In order to benchmark and compare the performance of git-cat-file with and without --use-mailmap option in the --batch mode, I created two shell scripts.

The first one was just to invoke git cat-file --batch, it was named [cat-file.sh](http://cat-file.sh) and looks like following:

#!/bin/bash
git cat-file --batch <<-EOF
HEAD
HEAD~1
HEAD~2
HEAD~3
HEAD~4
v2.37.1
EOF

The second one was to invoke git cat-file --use-mailmap --batch, it was named [cat-file-mailmap.sh](http://cat-file-mailmap.sh), and it looked like following:

#!/bin/bash
git cat-file --use-mailmap --batch <<-EOF
HEAD
HEAD~1
HEAD~2
HEAD~3
HEAD~4
v2.37.1
EOF

Then, I just passed these shell scripts to hyperfine for benchmarking using the following command:

1	hyperfine -N './cat-file.sh' './cat-file-mailmap.sh'

and got the following result

Untitled

Comparing both the run for checking any performance implication.
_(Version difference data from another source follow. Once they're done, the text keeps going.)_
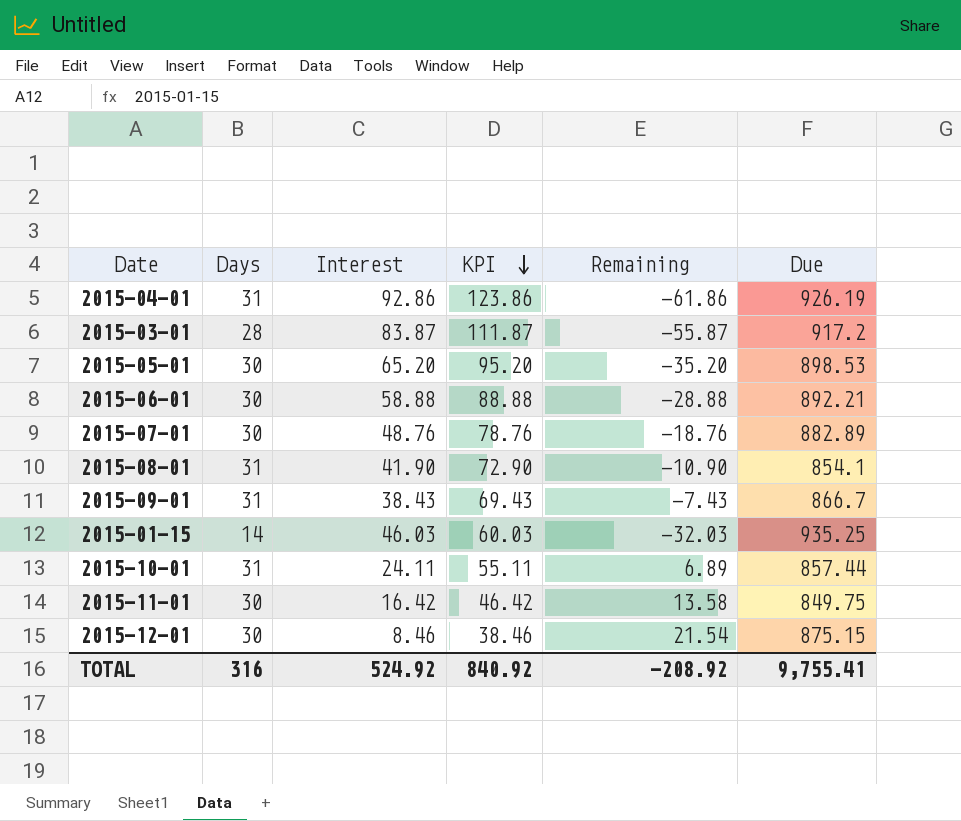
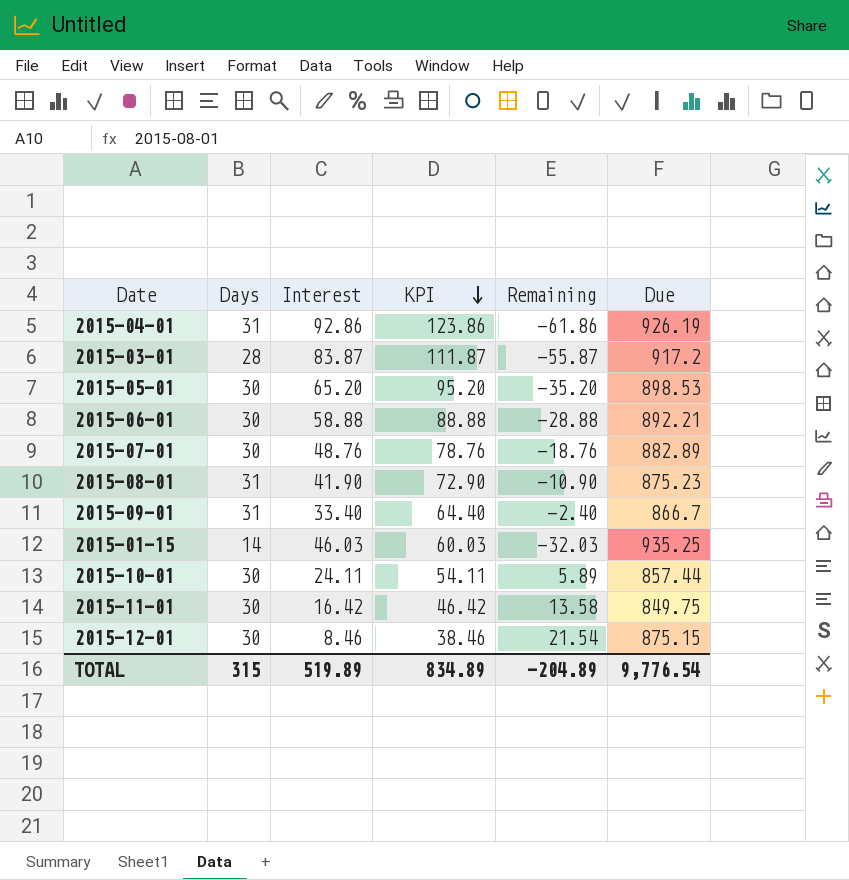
2015-08-01 | Due: 854.1 -> 875.23
2015-09-01 | Interest: 38.43 -> 33.40
2015-09-01 | KPI: 69.43 -> 64.40
2015-09-01 | Remaining: -7.43 -> -2.40
2015-10-01 | Days: 31 -> 30
2015-10-01 | KPI: 55.11 -> 54.11
2015-10-01 | Remaining: 6.89 -> 5.89
TOTAL | Days: 316 -> 315
TOTAL | Interest: 524.92 -> 519.89
TOTAL | KPI: 840.92 -> 834.89
TOTAL | Remaining: -208.92 -> -204.89
TOTAL | Due: 9,755.41 -> 9,776.54

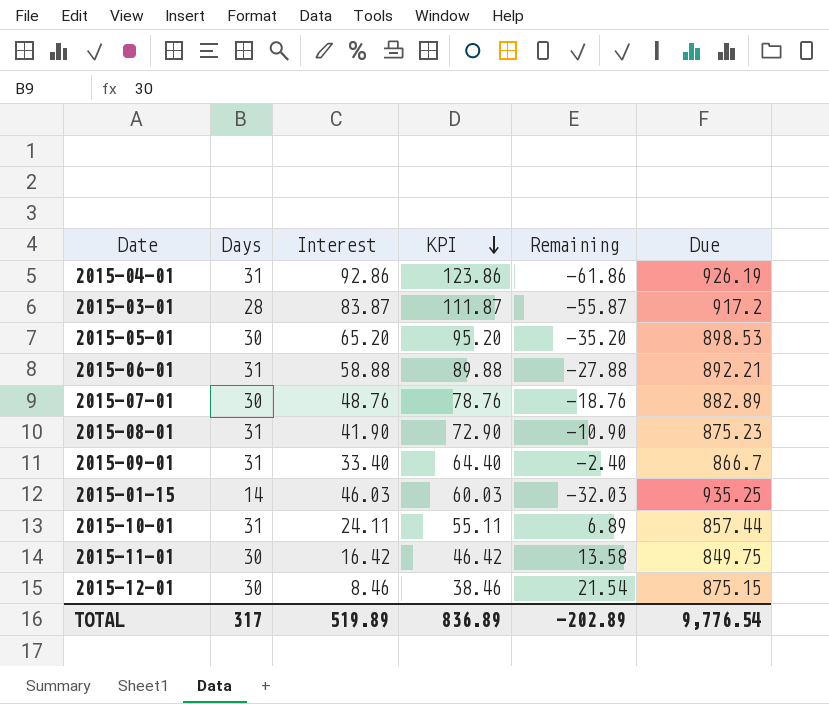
2015-06-01 | Days: 30 -> 31
2015-06-01 | KPI: 88.88 -> 89.88
2015-06-01 | Remaining: -28.88 -> -27.88
2015-10-01 | Days: 30 -> 31
2015-10-01 | KPI: 54.11 -> 55.11
2015-10-01 | Remaining: 5.89 -> 6.89
TOTAL | Days: 315 -> 317
TOTAL | KPI: 834.89 -> 836.89
TOTAL | Remaining: -204.89 -> -202.89

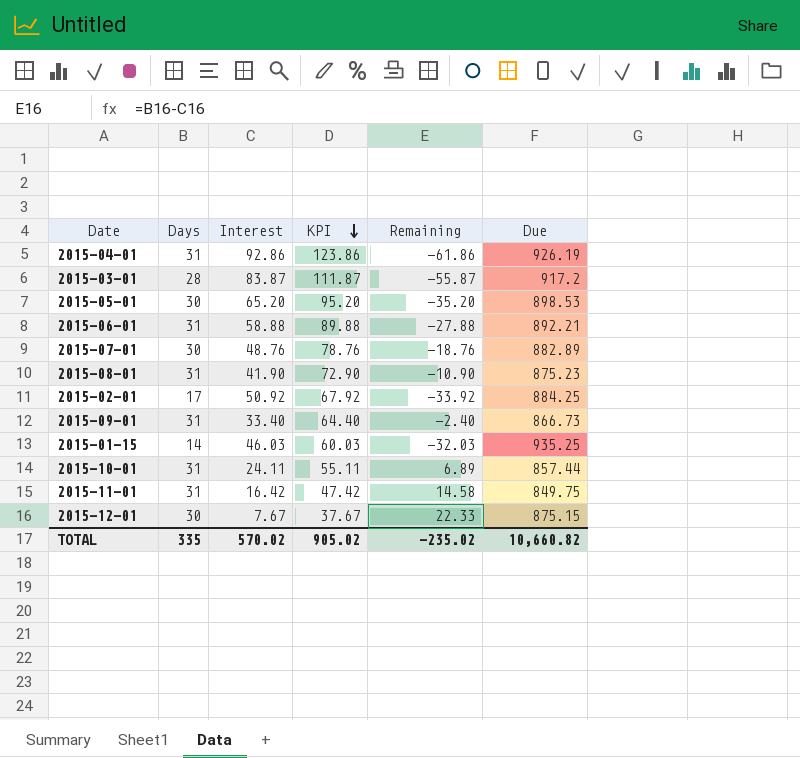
row 2015-02-01: none -> 17 | 50.92 | 67.92 | -33.92 | 884.25
2015-09-01 | Due: 866.7 -> 866.73
2015-11-01 | Days: 30 -> 31
2015-11-01 | KPI: 46.42 -> 47.42
2015-11-01 | Remaining: 13.58 -> 14.58
2015-12-01 | Interest: 8.46 -> 7.67
2015-12-01 | KPI: 38.46 -> 37.67
2015-12-01 | Remaining: 21.54 -> 22.33
TOTAL | Days: 317 -> 335
TOTAL | Interest: 519.89 -> 570.02
TOTAL | KPI: 836.89 -> 905.02
TOTAL | Remaining: -202.89 -> -235.02
TOTAL | Due: 9,776.54 -> 10,660.82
The benchmark test that shows using cat-file with in --batch is 1.02 times faster than without --use-mailmap, which I don’t think is much performance difference. But, I am waiting for my mentors suggestions about this analysis.

So, my next task will be to:

Work on Gitaly side of project to make Gitaly use --use-mailmap implemented in git cat-file https://gitlab.com/gitlab-org/gitaly/-/issues/4364.

So yeah, that was the week 6 & 7. Thanks a lot for reading 🙂

Will be back next week with another blog, Peace! ✌🏻